With Halloween less than a week away everyone’s plans and preparations are under way. This time of year is about scary costumes, spooky parties, tricks and yummy treats.
However, the Center for Disease Control and Prevention (CDC) suggests that “these events are also opportunities to provide nutritious snacks, get physical activity, and focus on safety.” Safest Choice agrees and has compiled here some of the best advice from trusted sources.
The CDC provided a number of tips by creating an acronym (or is it an initialism) for S.A.F.E H.A.L.L.O.W.E.E.N. Each letter is the beginning of a suggestion to help make the festivities fun and safe for trick-or-treaters and party guests.
For example, the ‘S’ in safe stands for: Swords, knives, and similar costume accessories should be short, soft, and flexible. And the ‘A’ in Halloween stands for: Always test make-up in a small area first and remove before bedtime to prevent skin and eye irritation, not to mention stained bed sheets!
The Mayo Clinic has also provided practical Halloween safety precations. Some you may have heard before, like making sure costumes are bright or have reflectors.

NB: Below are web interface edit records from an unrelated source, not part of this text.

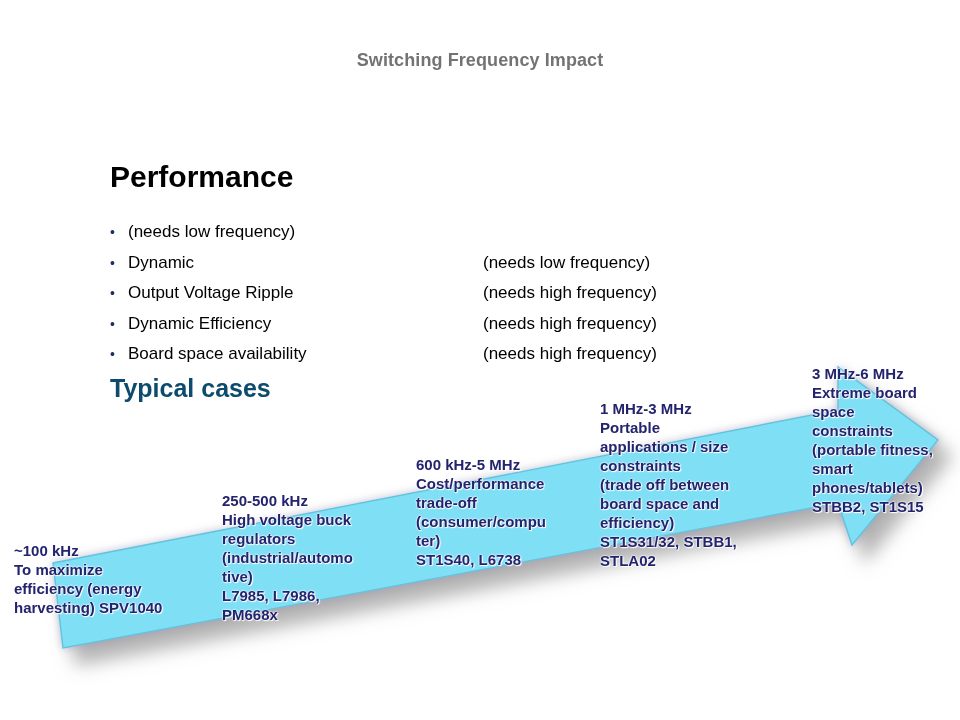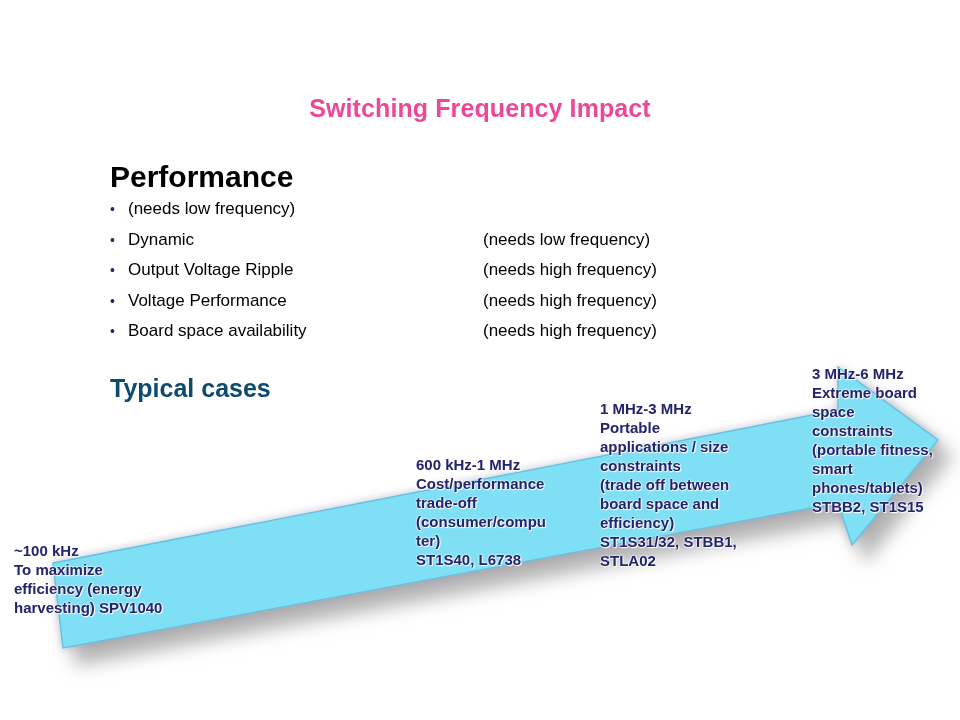--- a/index.html
+++ b/index.html
@@ -24,25 +24,24 @@
     background: #ffffff;
   }
 
   
   #slide-title {
     position: absolute;
     left: 0;
     top: 50px;
     width: 960px;
     text-align: center;
-    font-size: 25px;
-    font-weight: bold;
-    color: #ec4899;
+    font-size: 18px;
+    font-weight: bold;
+    color: #737373;
     letter-spacing: 0.1px;
-    margin-top: 44px;
   }
 
   
   #performance-section {
     position: absolute;
     left: 110px;
     top: 160px;
     width: 660px;
   }
   .section-heading {
@@ -70,20 +69,21 @@
     font-size: 14px;
     line-height: 1;
     flex: 0 0 18px;
   }
   .perf-label {
     flex: 0 0 355px;
     white-space: nowrap;
   }
   .perf-note {
     white-space: nowrap;
+    margin-top: 23px;
   }
 
   
   #typical-cases-heading {
     position: absolute;
     left: 110px;
     top: 374px;
     font-size: 25px;
     font-weight: bold;
     color: #0c4a6e;
@@ -146,21 +146,21 @@
       </div>
 
       <div class="perf-row">
         <span class="perf-bullet">•</span>
         <span class="perf-label">Output Voltage Ripple</span>
         <span class="perf-note">(needs high frequency)</span>
       </div>
 
       <div class="perf-row">
         <span class="perf-bullet">•</span>
-        <span class="perf-label">Voltage Performance</span>
+        <span class="perf-label">Dynamic Efficiency</span>
         <span class="perf-note">(needs high frequency)</span>
       </div>
 
       <div class="perf-row">
         <span class="perf-bullet">•</span>
         <span class="perf-label">Board space availability</span>
         <span class="perf-note">(needs high frequency)</span>
       </div>
 
     </div>
@@ -183,22 +183,29 @@
       <g filter="url(#softShadow)">
         <polygon points="53,208 838,55 838,12 938,85 852,190 838,148 63,293" fill="#7fdff5" stroke="#63c2dd" stroke-width="1.4" filter="url(#edgeGlow)"></polygon>
       </g>
     </svg>
 
     <div class="stage-label" id="stage-label-0">~100 kHz
 To maximize
 efficiency (energy
 harvesting) SPV1040</div>
 
-
-    <div class="stage-label" id="stage-label-2">600 kHz-1 MHz
+    <div class="stage-label" id="stage-label-1">250-500 kHz
+High voltage buck
+regulators
+(industrial/automo
+tive)
+L7985, L7986,
+PM668x</div>
+
+    <div class="stage-label" id="stage-label-2">600 kHz-5 MHz
 Cost/performance
 trade-off
 (consumer/compu
 ter)
 ST1S40, L6738</div>
 
     <div class="stage-label" id="stage-label-3">1 MHz-3 MHz
 Portable
 applications / size
 constraints

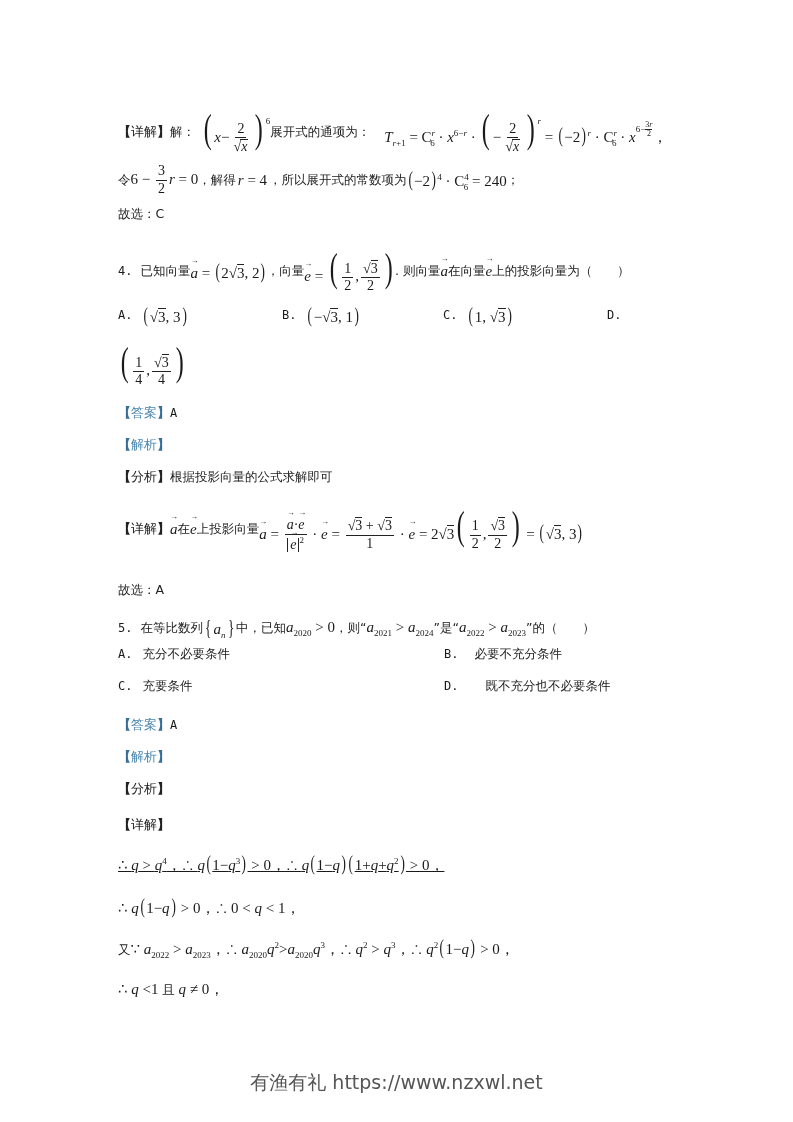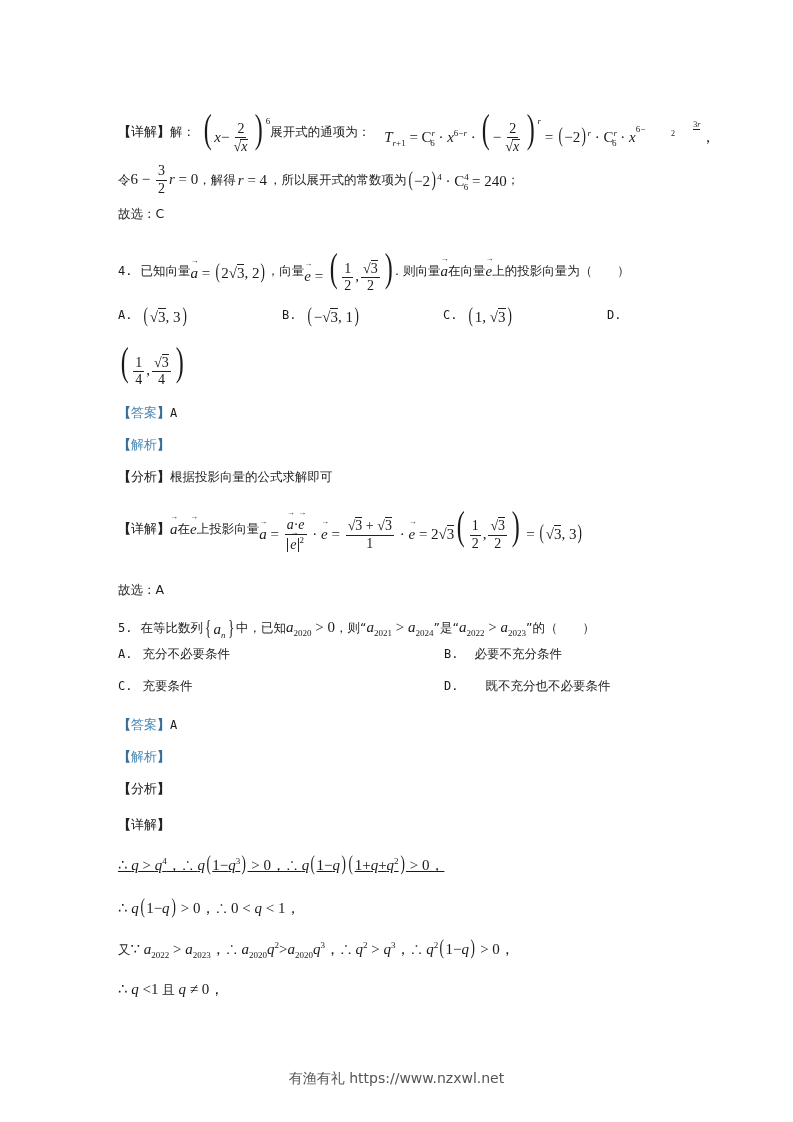--- a/index.html
+++ b/index.html
@@ -19,21 +19,21 @@
   .paren { font-size: 28px; font-weight: 100; transform: scaleX(0.6); display: inline-block; line-height: 1; }
   .paren.big { font-size: 40px; }
   .paren.md { font-size: 22px; }
   sup, sub { font-size: 9px; }
   .sqrt { display: inline-flex; align-items: flex-end; }
   .sqrt .rad { border-top: 1px solid #222; padding: 0 1px; margin-left: -1px; }
   .vec { position: relative; display: inline-block; font-style: italic; }
   .vec::before { content: "→"; position: absolute; top: -9px; left: 0; font-size: 8px; font-style: normal; }
   .opt { font-family: "DejaVu Sans Mono", "Liberation Mono", monospace; font-size: 12px; }
   .footer { position: absolute; top: 1070px; left: 0; width: 793px; text-align: center;
-            font-family: "DejaVu Sans", "Liberation Sans", sans-serif; font-size: 14px; color: #555; }
+            font-family: "DejaVu Sans", "Liberation Sans", sans-serif; font-size: 19px; color: #555; }
   .abs { display:inline-block; border-left:1px solid #222; border-right:1px solid #222; padding: 0 2px; }
 </style>
 </head>
 <body>
 
 <div class="line" style="top:110px;height:44px;">
   <span class="tag"><span class="br">【</span>详解<span class="br">】</span></span>
   <span class="cn">解：</span>
   <span class="m" style="margin-left:6px;">
     <span class="paren big">(</span><span class="i">x</span>−<span class="frac">
@@ -41,21 +41,21 @@
         <span class="den"><span class="sqrt">√<span class="rad i">x</span></span></span>
       </span><span class="paren big">)</span><sup style="vertical-align:18px;">6</sup>
   </span>
   <span class="cn">展开式的通项为：</span>
   <span class="m" style="margin-left:14px;">
     <span class="i">T</span><sub><span class="i">r</span>+1</sub> = C<sup class="i">r</sup><sub style="margin-left:-5px;">6</sub> · <span class="i">x</span><sup>6−<span class="i">r</span></sup> · <span class="paren big">(</span>−<span class="frac">
         <span class="num">2</span>
         <span class="den"><span class="sqrt">√<span class="rad i">x</span></span></span>
       </span><span class="paren big">)</span><sup class="i" style="vertical-align:18px;">r</sup>
     = <span class="paren md">(</span>−2<span class="paren md">)</span><sup class="i">r</sup> · C<sup class="i">r</sup><sub style="margin-left:-5px;">6</sub> · <span class="i">x</span><sup style="vertical-align:10px;">6−<span style="display:inline-flex;flex-direction:column;align-items:center;vertical-align:middle;font-size:8px;line-height:1;">
-          <span style="border-bottom:1px solid #222;margin-left:48px;">3<span class="i">r</span></span>
+          <span style="border-bottom:1px solid #222;">3<span class="i">r</span></span>
           <span>2</span>
         </span></sup>，
   </span>
 </div>
 
 <div class="line" style="top:160px;height:40px;">
   <span class="cn">令</span>
   <span class="m">6 − <span class="frac">
         <span class="num">3</span>
         <span class="den">2</span>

But others might not have crossed your mind, such as keeping an eye on pets that may become spooked, and possibly aggressive, by strangers in costumes at your front door.
Other Mayo Clinic suggestions include keeping the carving of pumpkins for adults and letting younger children decorate them with stickers and paint. Those stickers could also be given to trick-or-treaters instead of sugar-laden candy. And most parents already inspect and ration their child’s candy loot before letting them enjoy. My favorite idea is to set up a neighborhood party and go from house to house of trusted friends. This way Halloween becomes more about community, fun games and costume contests, rather than the big bag full of candy.